When it comes to dealing with the opiate epidemic, Mills has been the most outspoken in her support for harsher penalties for drug offenders. Last year, she submitted a bill to bring back felony sentences for first-time, low-level possession of methamphetamine, cocaine and heroin. At the time, Mills argued that it was necessary to use the threat of a felony to force drug users into treatment, but Mark Dion led the charge in the Legislature to amend the bill to make the penalties less severe.
On her website, Mills includes a detailed plan to deal with the drug crisis, including lifting the two-year limit on methadone treatment for Medicaid patients and raising Medicaid reimbursement rates for treatment providers; expanding access to medication-assisted treatment and drug courts; and creating “hub and spoke” centers that provide treatment as well as other services such as employment and housing assistance. Mills says she would also continue to limit the prescribing of opioid pain relievers; provide additional resources to areas with high numbers of overdoses; make the overdose antidote naloxone and recovery coaches more available; expand the number of detox slots; and increase drug prevention education in schools.

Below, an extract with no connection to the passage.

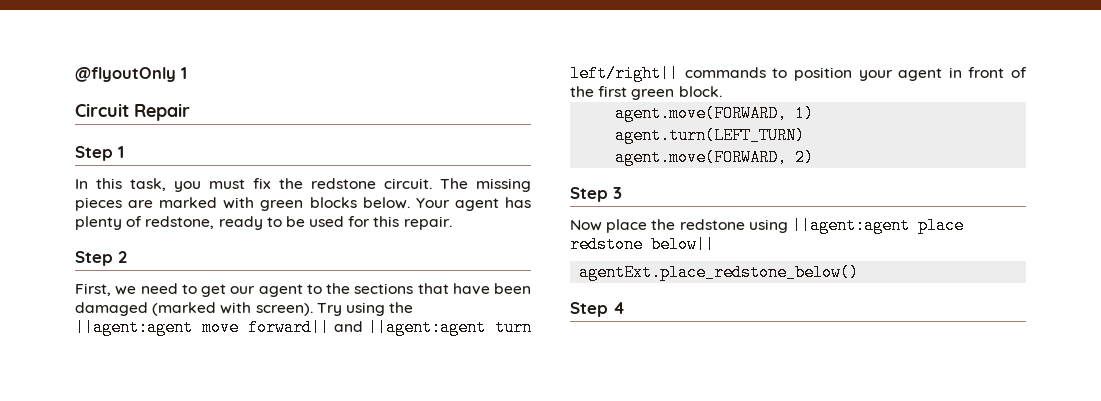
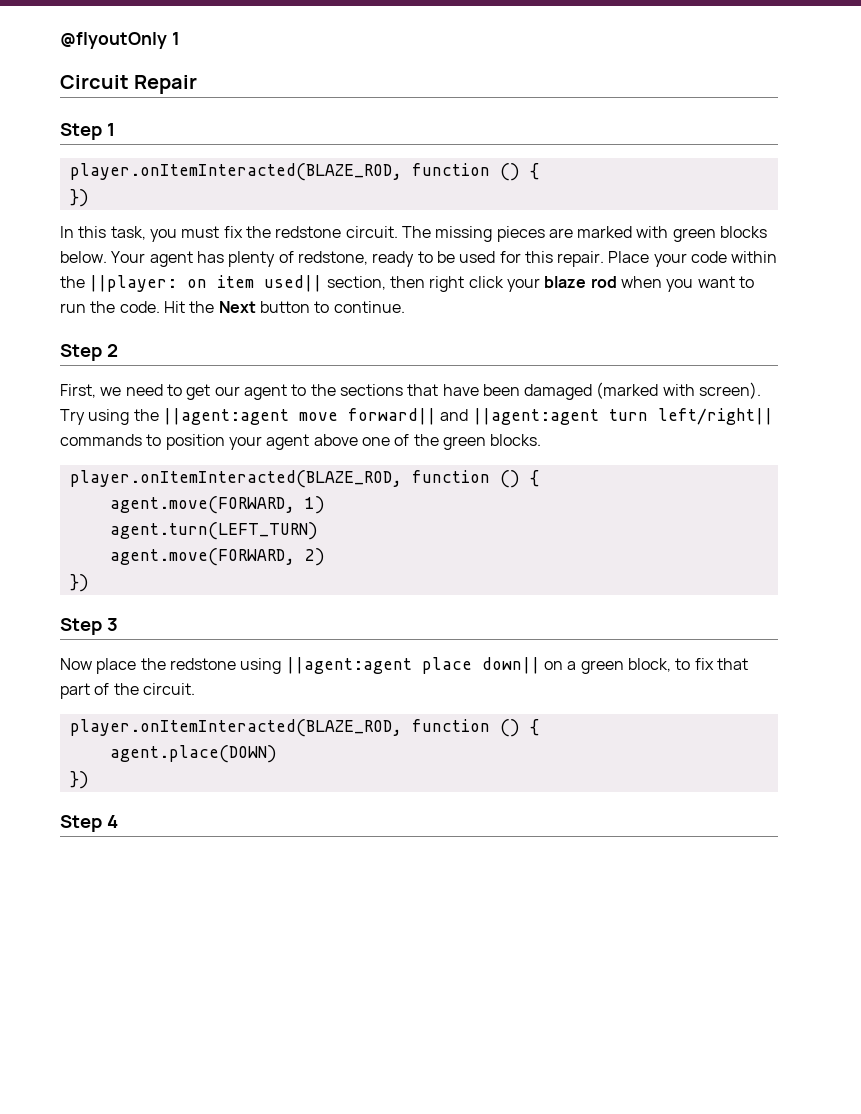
(124, 152) none -> [69,163,539,181] [69,189,89,207] // player.onItemInteracted(BLAZE_ROD, function () { // })
(452, 223) none -> [608,251,778,267] [60,275,754,292] [60,301,405,313] Place your code within the ||player: on item used|| section, then right click your blaze rod when you want to run the code. Hit the Next button to continue.
[948,67,1027,78] [570,86,722,100] in front of the first green block. -> [313,434,542,450] [69,470,539,488] above one of the green blocks. // player.onItemInteracted(BLAZE_ROD, function () {
(815, 157) none -> [69,574,89,592] // })
[570,236,715,253] [579,264,860,281] redstone below|| // agentExt.place_redstone_below() -> [481,657,748,674] [60,683,195,699] [69,719,539,737] [109,745,277,763] [69,771,89,789] down|| on a green block, to fix that part of the circuit. // player.onItemInteracted(BLAZE_ROD, function () { // agent.place(DOWN) // })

Dion says he would like to shift the drug problem more outside the criminal system and into the medical arena. He supports creating clinically supervised “safe injection zones” where medical staff is made available to prevent overdoses and provide opportunities for treatment. Dion told the Maine Beacon podcast in April that he would oppose efforts to continue to criminalize addiction, but said he would keep misdemeanor offenses in order to give courts leverage to mandate drug treatment or “other corrective behavior.” However, he added that he is skeptical of the role drug courts play in giving drug offenders the option of treatment over incarceration because “recovery cannot begin until the addict recognizes the need for recovery.” Dion said he would also like to work with municipal leaders to reform local zoning laws to allow the development of housing for people in recovery.

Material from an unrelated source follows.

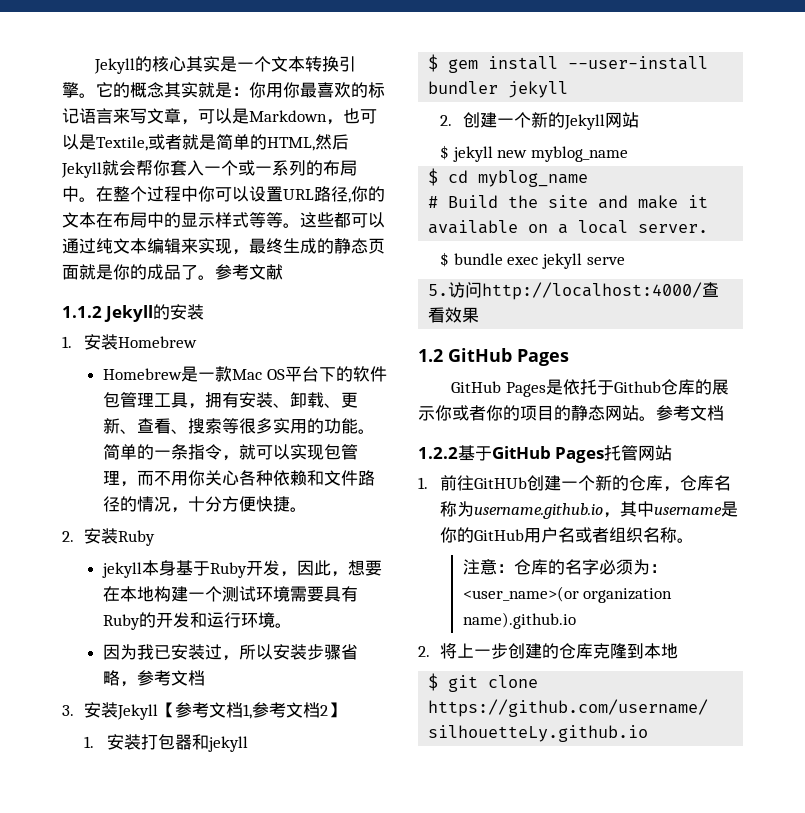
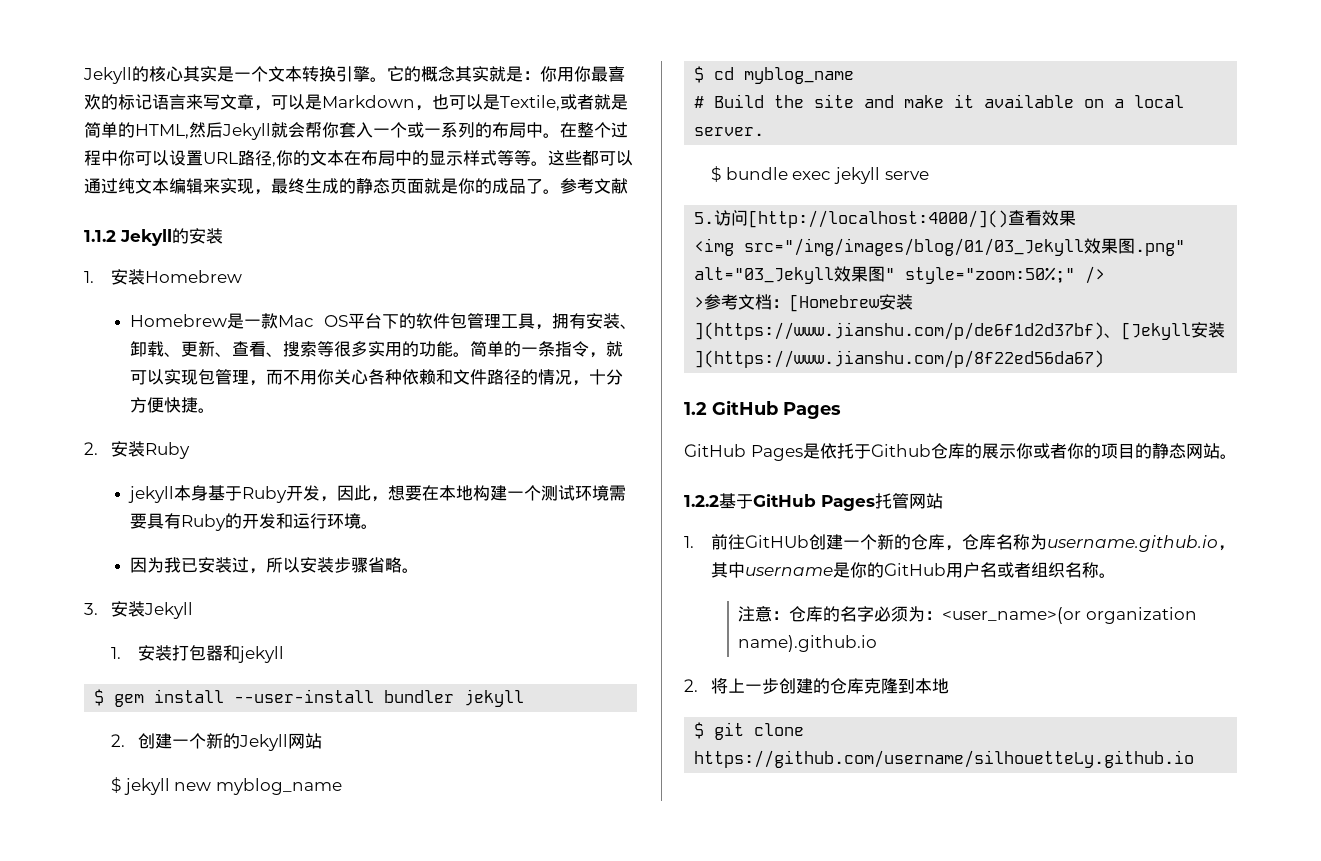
[119,670,205,687] ，参考文档 -> [401,568,419,573] 。
[158,702,346,719] 【参考文档1,参考文档2】 -> (194, 610) none
[482,282,703,300] http://localhost:4000/ -> [748,210,1009,228] [http://localhost:4000/]()
(480, 315) none -> [694,238,1186,256] [694,266,1106,284] [694,294,914,312] [694,322,1226,340] [694,350,1105,368] // <img src="/img/images/blog/01/03_Jekyll效果图.png" alt="03_Jekyll效果图" style="zoom:50%;" /> // >参考文档：[Homebrew安装](https://www.jianshu.com/p/de6f1d2d37bf)、[Jekyll安装](https://www.jianshu.com/p/8f22ed56da67)
[656,405,724,421] 参考文档 -> (1237, 456) none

Eves told The Free Press that he will “oppose any efforts to increase simple, low-level drug possession offenses from a misdemeanor to a felony.” He says he will make medication-assisted treatment “available for every person with opioid use disorder,” implement the hub-and-spoke treatment model, expand drug courts and develop partnerships between local police departments, drug treatment providers and social service agencies to divert people with addictions into treatment rather than jail or prison. Eves says he will also lift the two-year methadone treatment cap for Medicaid patients, raise Medicaid reimbursement rates for treatment, expand the number of detox slots, create more peer recovery centers, expand access to naloxone, and make recovery coaches more available to health care providers. Eves says he will focus more resources on mental health services, housing and employment for people in recovery and invest in evidence-based prevention programs in schools and communities. Finally, Eves says he will prohibit pharmaceutical companies from marketing high-dose opiates.

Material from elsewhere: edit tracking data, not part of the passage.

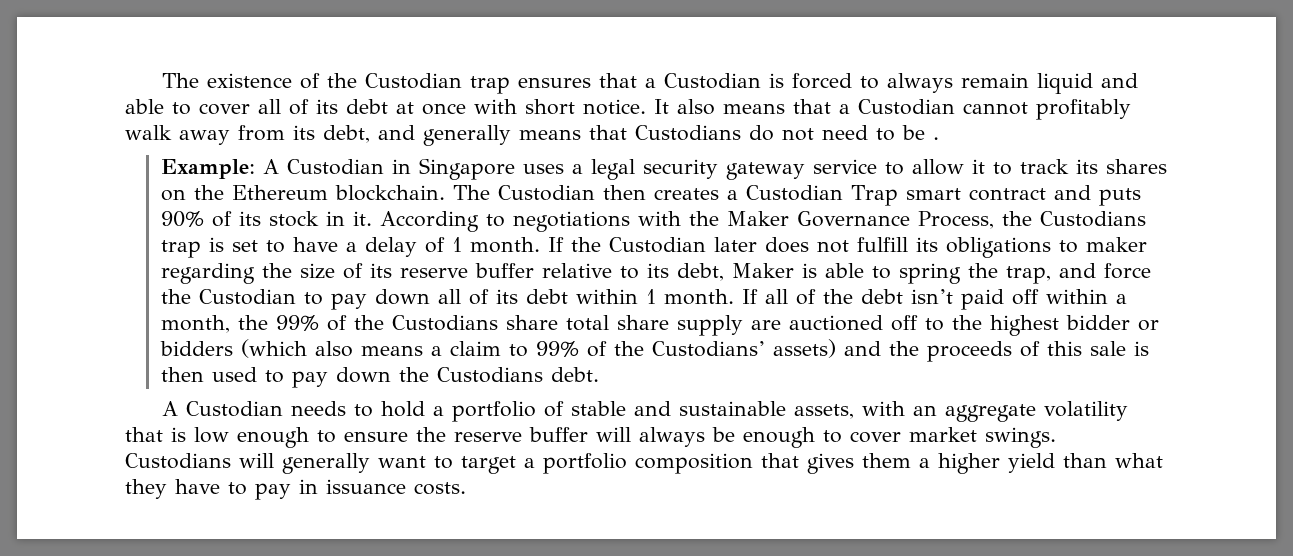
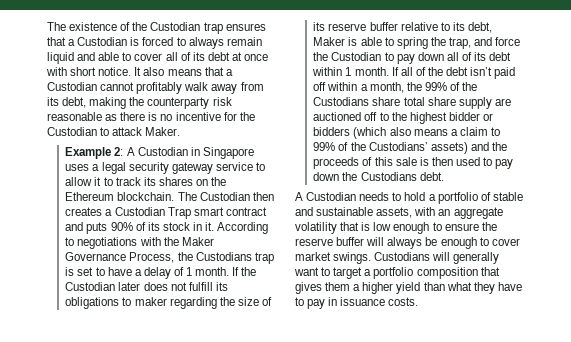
[378,125,939,146] [161,159,256,179] and generally means that Custodians do not need to be . // Example: -> [89,97,232,109] [47,112,255,121] [47,127,181,136] [65,147,124,159] making the counterparty risk reasonable as there is no incentive for the Custodian to attack Maker. // Example 2:

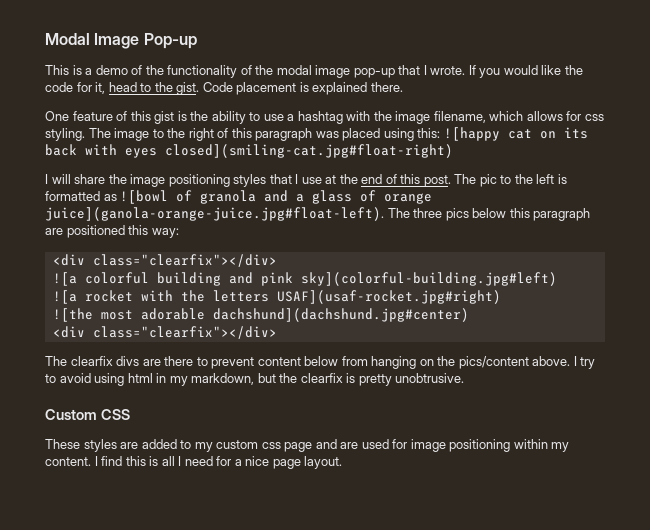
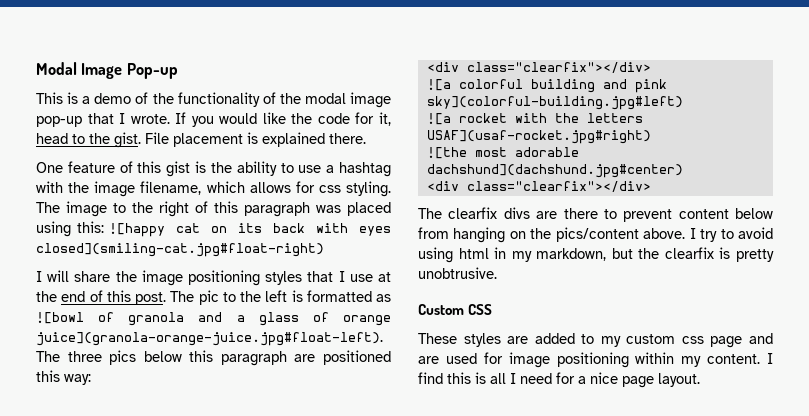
[202,82,233,92] Code -> [145,132,169,144] File
[45,207,384,221] juice](ganola-orange-juice.jpg#float-left). -> [36,332,383,346] juice](granola-orange-juice.jpg#float-left).

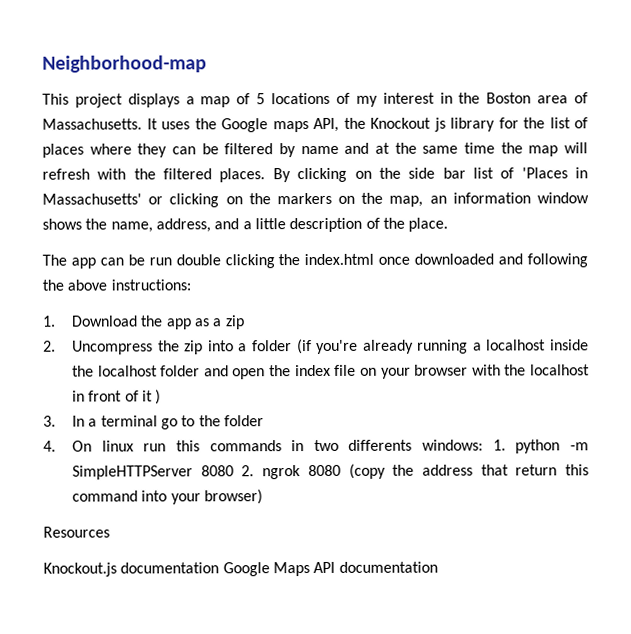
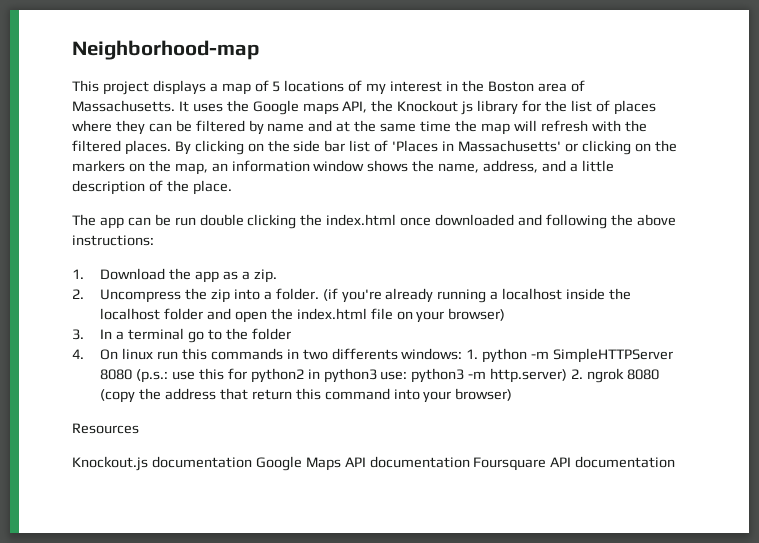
[224,315,245,330] zip -> [253,269,277,283] zip.
[251,340,292,352] folder -> [275,288,319,300] folder.
[294,364,331,377] index -> [296,308,367,320] index.html
[414,364,590,376] [72,389,162,405] browser with the localhost in front of it ) -> [448,308,506,321] browser)
(234, 471) none -> [136,368,568,383] (p.s.: use this for python2 in python3 use: python3 -m http.server)
(438, 567) none -> [473,456,676,471] Foursquare API documentation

On her website, Sweet notes that over 65 percent of prison inmates have addiction and behavioral health problems, but few receive treatment. She says she will move people with addictions from prison to community-based treatment. Diane Russell supports supervised, safe injection sites as well as needle exchange programs and expanded access to naloxone. Russell also says she would expunge the records of those convicted for certain marijuana crimes.
Cote says on his website that he would join the National Governors Association Compact to Fight Opioid Addiction, which LePage has eschewed, and improve access to naloxone and medication-assisted treatment and increase spending on addiction recovery programs.